* [WHAT YOU WILL DO]:
If a line in the data holds "with", copy that line out in full.

* [LISTED RECORDS]:
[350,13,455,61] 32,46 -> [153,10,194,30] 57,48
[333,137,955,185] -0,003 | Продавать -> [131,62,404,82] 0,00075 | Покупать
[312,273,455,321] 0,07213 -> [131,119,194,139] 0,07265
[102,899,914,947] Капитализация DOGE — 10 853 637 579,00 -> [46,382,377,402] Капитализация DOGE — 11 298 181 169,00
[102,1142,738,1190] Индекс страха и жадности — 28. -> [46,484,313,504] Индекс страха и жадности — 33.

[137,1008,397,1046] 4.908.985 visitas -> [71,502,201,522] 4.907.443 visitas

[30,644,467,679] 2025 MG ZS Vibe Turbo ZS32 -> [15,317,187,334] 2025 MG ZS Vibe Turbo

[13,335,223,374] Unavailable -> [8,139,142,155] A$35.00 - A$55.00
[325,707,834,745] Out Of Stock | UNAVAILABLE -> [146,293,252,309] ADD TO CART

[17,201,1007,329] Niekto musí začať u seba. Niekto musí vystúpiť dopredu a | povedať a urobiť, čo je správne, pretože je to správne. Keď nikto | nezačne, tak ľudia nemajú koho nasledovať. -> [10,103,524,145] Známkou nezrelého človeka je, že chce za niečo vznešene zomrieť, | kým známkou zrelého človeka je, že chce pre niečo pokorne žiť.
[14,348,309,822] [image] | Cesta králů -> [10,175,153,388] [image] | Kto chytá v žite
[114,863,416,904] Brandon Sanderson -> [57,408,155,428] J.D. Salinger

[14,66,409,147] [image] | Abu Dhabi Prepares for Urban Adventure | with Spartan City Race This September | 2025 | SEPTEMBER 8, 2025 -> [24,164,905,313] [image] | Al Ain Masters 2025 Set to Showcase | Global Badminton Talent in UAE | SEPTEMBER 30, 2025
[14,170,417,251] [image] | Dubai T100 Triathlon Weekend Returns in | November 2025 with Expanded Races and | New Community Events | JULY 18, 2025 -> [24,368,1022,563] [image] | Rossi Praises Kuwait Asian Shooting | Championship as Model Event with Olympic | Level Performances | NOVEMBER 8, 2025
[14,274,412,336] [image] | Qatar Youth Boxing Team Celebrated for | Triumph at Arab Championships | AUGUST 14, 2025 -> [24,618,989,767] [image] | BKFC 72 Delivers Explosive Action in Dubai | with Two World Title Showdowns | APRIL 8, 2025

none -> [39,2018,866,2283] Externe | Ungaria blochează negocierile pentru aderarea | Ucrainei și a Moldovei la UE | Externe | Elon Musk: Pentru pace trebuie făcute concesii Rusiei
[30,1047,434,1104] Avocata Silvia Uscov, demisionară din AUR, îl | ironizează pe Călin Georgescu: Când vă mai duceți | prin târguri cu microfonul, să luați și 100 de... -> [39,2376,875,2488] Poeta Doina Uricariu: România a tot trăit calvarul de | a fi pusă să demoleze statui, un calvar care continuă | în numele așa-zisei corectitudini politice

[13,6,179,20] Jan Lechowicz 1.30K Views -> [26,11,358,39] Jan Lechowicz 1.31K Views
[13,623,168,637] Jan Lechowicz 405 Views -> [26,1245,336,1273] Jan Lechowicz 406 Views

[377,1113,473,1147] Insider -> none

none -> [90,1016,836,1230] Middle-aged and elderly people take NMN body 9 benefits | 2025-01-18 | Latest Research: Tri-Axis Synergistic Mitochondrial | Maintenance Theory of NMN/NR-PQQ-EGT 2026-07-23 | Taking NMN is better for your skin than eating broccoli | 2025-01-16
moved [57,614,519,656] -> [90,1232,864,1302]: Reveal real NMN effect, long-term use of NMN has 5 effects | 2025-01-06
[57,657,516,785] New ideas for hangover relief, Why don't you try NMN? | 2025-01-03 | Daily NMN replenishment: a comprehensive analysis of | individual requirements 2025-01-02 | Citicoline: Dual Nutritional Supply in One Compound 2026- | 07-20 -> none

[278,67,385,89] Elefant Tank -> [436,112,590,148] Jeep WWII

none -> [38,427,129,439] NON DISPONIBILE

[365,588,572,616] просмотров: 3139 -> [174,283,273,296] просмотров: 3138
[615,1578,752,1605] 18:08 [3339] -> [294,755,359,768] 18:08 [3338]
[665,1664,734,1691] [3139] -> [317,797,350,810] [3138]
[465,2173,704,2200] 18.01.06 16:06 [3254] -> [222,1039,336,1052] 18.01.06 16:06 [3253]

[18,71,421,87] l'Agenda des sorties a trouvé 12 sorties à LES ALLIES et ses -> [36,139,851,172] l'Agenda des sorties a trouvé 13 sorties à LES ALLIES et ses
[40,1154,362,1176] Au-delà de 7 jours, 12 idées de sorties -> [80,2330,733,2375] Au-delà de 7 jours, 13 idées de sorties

* [COMPLETED EXERCISE]:
[14,66,409,147] [image] | Abu Dhabi Prepares for Urban Adventure | with Spartan City Race This September | 2025 | SEPTEMBER 8, 2025 -> [24,164,905,313] [image] | Al Ain Masters 2025 Set to Showcase | Global Badminton Talent in UAE | SEPTEMBER 30, 2025
[14,170,417,251] [image] | Dubai T100 Triathlon Weekend Returns in | November 2025 with Expanded Races and | New Community Events | JULY 18, 2025 -> [24,368,1022,563] [image] | Rossi Praises Kuwait Asian Shooting | Championship as Model Event with Olympic | Level Performances | NOVEMBER 8, 2025
[14,274,412,336] [image] | Qatar Youth Boxing Team Celebrated for | Triumph at Arab Championships | AUGUST 14, 2025 -> [24,618,989,767] [image] | BKFC 72 Delivers Explosive Action in Dubai | with Two World Title Showdowns | APRIL 8, 2025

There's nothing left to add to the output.